• How to complete this task: Check every line below for the word "size" and show those that hold it.

Data items:
==*==

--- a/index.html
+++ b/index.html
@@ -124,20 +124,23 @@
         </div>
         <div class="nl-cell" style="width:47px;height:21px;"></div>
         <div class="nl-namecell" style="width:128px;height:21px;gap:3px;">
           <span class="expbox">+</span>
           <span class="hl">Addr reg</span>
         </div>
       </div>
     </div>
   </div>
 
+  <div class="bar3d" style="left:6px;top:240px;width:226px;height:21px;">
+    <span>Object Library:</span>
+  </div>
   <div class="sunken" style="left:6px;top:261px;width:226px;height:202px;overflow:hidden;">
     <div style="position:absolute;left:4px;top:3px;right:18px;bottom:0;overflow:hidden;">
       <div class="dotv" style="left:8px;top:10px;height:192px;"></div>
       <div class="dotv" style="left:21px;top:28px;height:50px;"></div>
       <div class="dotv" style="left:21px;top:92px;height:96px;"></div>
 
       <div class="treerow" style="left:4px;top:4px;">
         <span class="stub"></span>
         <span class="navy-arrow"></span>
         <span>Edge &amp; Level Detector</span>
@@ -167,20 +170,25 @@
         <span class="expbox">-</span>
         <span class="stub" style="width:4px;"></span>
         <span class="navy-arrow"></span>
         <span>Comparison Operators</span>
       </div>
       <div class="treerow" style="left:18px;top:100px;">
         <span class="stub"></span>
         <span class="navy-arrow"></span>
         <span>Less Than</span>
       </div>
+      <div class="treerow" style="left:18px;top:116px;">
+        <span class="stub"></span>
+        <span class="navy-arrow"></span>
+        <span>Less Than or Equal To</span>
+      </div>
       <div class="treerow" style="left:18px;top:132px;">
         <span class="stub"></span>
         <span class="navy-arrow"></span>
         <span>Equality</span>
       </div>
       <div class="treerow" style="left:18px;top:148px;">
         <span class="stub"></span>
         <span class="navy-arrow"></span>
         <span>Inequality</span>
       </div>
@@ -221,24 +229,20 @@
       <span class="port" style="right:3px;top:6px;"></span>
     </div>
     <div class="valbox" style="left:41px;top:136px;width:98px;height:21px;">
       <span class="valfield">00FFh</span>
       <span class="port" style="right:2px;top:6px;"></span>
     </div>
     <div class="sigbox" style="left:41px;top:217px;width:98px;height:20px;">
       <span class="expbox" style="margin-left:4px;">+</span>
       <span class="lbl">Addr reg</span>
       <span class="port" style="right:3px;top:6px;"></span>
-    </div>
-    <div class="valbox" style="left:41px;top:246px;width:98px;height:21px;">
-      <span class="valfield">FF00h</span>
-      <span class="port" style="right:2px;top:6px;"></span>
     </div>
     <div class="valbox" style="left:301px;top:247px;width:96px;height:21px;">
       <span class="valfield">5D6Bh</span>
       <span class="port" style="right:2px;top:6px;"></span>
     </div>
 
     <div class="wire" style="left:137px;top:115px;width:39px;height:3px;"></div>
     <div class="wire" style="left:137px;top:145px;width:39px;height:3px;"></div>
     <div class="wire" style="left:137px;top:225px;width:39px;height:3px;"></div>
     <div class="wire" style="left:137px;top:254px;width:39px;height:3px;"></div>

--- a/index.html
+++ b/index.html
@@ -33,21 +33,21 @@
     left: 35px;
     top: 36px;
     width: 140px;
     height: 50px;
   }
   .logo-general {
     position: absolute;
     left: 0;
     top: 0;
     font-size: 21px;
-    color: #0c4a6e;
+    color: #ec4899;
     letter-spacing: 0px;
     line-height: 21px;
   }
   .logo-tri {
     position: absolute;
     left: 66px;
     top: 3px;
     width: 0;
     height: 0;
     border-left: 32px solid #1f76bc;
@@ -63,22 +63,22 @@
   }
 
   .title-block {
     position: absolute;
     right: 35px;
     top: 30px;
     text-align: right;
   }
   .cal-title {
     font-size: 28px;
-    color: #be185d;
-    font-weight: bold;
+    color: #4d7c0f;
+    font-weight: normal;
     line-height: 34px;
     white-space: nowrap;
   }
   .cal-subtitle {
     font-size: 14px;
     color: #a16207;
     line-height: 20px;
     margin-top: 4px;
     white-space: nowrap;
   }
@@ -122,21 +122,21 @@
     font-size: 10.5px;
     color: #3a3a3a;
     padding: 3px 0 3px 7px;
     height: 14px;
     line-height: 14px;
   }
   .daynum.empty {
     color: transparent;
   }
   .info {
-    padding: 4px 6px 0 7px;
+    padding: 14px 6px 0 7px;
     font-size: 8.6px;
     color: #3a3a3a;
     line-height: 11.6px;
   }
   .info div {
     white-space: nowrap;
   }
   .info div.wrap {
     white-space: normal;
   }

==*==

• Result:
     font-size: 21px;
     font-size: 28px;
     font-size: 14px;
     font-size: 10.5px;
     font-size: 8.6px;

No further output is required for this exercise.